Dans l’intervalle, une centaine de ses militants – dont deux membres clés de sa garde rapprochée, à savoir son porte-parole, Olivier Bibou Nissack, et le trésorier du MRC, Alain Fogue – ont été emprisonnés. Yaoundé a organisé les premières élections régionales du pays le 6 décembre, lesquelles ont confirmé la toute-puissance du Rassemblement démocratique du peuple camerounais (RDPC, au pouvoir). Le MRC, lui, a enregistré une démission tonitruante, celle de son secrétaire national aux droits de l’Homme, Celestin Djamen.

C’est ce dernier épisode qui inquiète le plus, au MRC. Si ce départ est loin d’être une surprise, Celestin Djamen ayant multiplié les signes de son désengagement avant de finalement claquer la porte, les responsables du parti sont convaincus de l’existence d’une stratégie de « corruption à grande échelle » de ses militants, qui se verraient promettre des postes ou de l’argent pour « fragiliser, voire détruire le MRC » de l’intérieur.

Le MRC n’a pour l’heure fourni aucune preuve de ces allégations mais, dans la capitale camerounaise, les rumeurs d’un remaniement ministériel imminent ouvrent la porte à toutes les spéculations. D’autant que Celestin Djamen, jadis farouche opposant à Paul Biya, a affirmé au cours d’une interview accordée à la chaine Vision 4 qu’il ne dirait « pas non si la patrie lui tendait la main ».

La stratégie du MRC semble connaitre un essoufflement »

À cinq ans des prochaines échéances prévues par le calendrier électoral, Maurice Kamto est à la croisée des chemins. « Outre les menaces d’implosion, le MRC fait face à la nécessité de demeurer un acteur majeur du champ politique camerounais tout en étant en dehors des institutions puisqu’il a boycotté les législatives de février dernier, glisse un analyste politique.
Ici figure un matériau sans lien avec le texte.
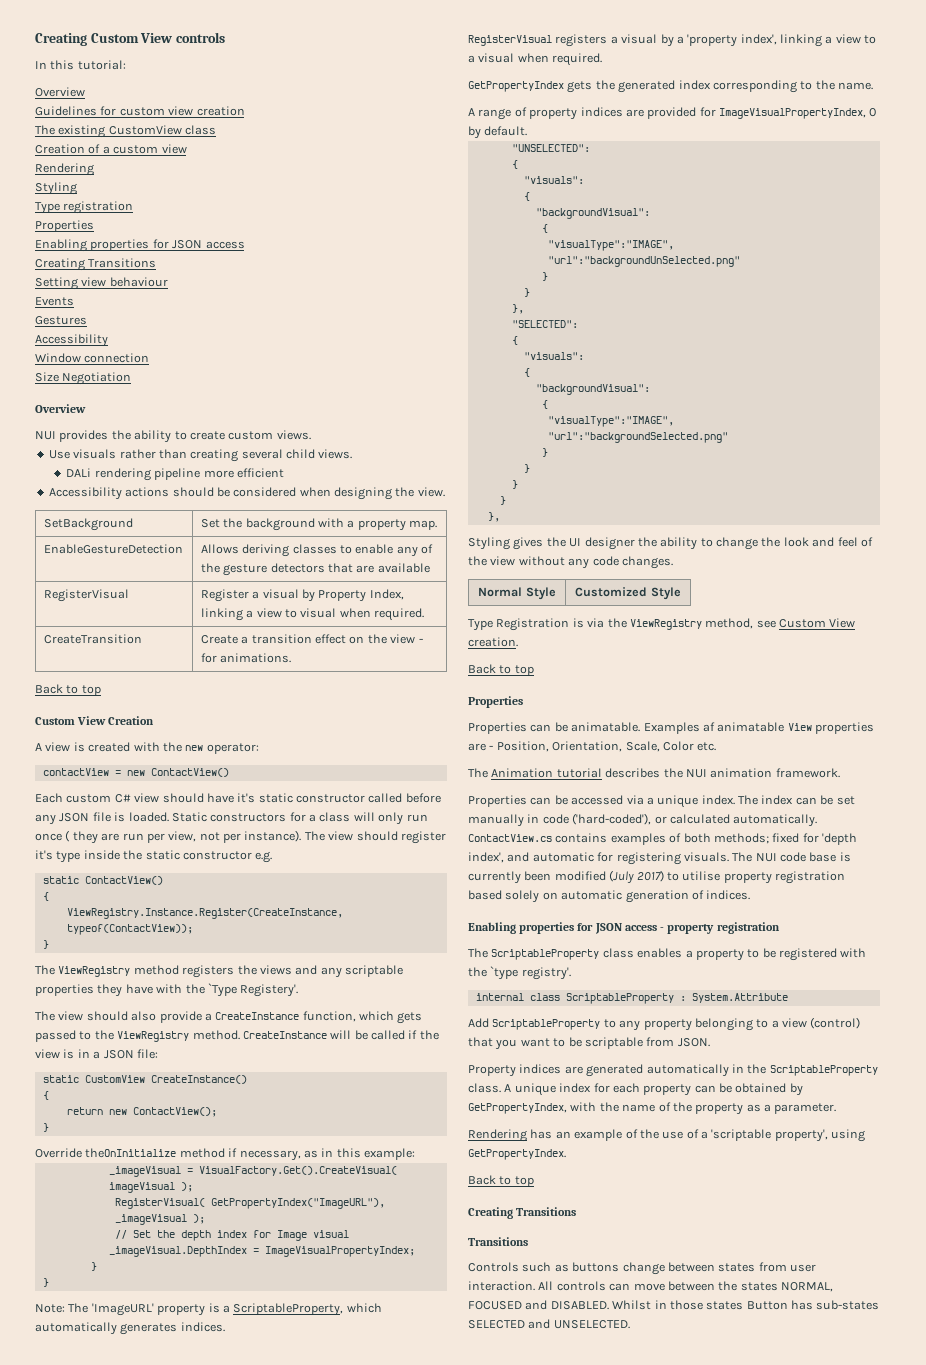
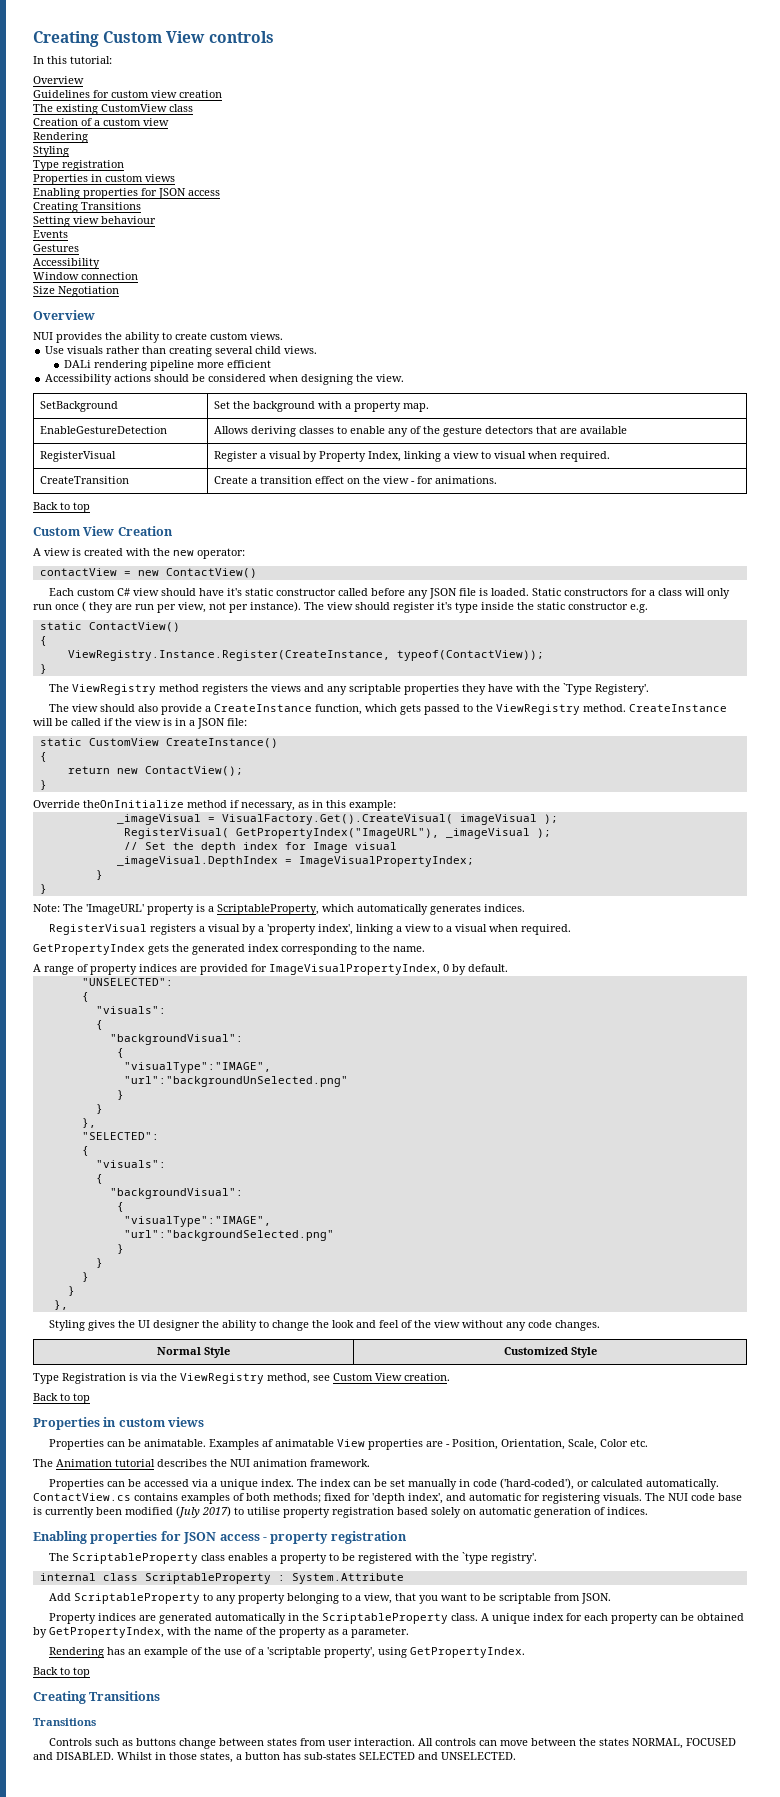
(94, 226) none -> [91,174,175,182] in custom views
(523, 702) none -> [103,1417,205,1427] in custom views
[782,1017,861,1029] view (control) -> [364,1593,393,1604] view,
[706,1301,788,1310] states Button -> [200,1752,280,1763] states, a button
Les manifestations organisées jusque-là ont réussi à maintenir le parti au centre du jeu, mais la stratégie semble connaître un essoufflement. »

Trouble-fêtes

« Le régime prétend que le peuple camerounais a refusé de nous suivre et sortir dans la rue, le 22 septembre [journée de mobilisation organisée par l’opposition]. Pourtant, jamais autant de manifestants n’avaient été interpelés en une journée. Ont-ils arrêté des fantômes ?, interroge un proche de Kamto. Il était évident que cette marche pacifique ne suffirait pas à faire partir le président Paul Biya, mais la réaction disproportionnée des autorités, qui ont déployé un dispositif sécuritaire inédit, a montré au peuple que c’est lui qui détient le vrai pouvoir. La fébrilité a changé de camp. »

Le MRC s’en tiendra-t-il désormais à une ligne politique moins dure ?

L’organisation de nouvelles manifestations ne devrait toutefois pas figurer dans l’agenda du MRC, ou du moins pas dans l’immédiat, le parti craignant que cela ne joue en la défaveur des militants incarcérés. Dans un communiqué rendu public le 8 décembre dernier, René Sadi, le ministre de la Communication, affirmait en effet que les « personnes arrêtées dans le cadre du mouvement insurrectionnel du 22 septembre [seraient] relâchées au fur et à mesure […] en considération de la menace qu’ils représentent pour la société ». Une appréciation qui ne répond à aucun critère précis ni légal et dont le but est surtout de rappeler à l’opposition qui tient les rênes du pays.

Le MRC va-t-il être contraint d’assouplir sa ligne ? « En politique, rien n’est figé », a déjà fait savoir Kamto, qui devrait donner le cap dans un « discours à la nation », prévu le 31 décembre prochain.

Après les régionales, Yaoundé espère une décrispation de la sphère politique pour que 2021 marque le véritable début du septennat du Paul Biya, jusque là parasité par les revendications de Maurice Kamto et par la crise anglophone. Mais s’il veut conserver son statut de premier parti d’opposition, acquis à l’issue de la dernière présidentielle, le MRC semble condamné à jouer les trouble-fêtes.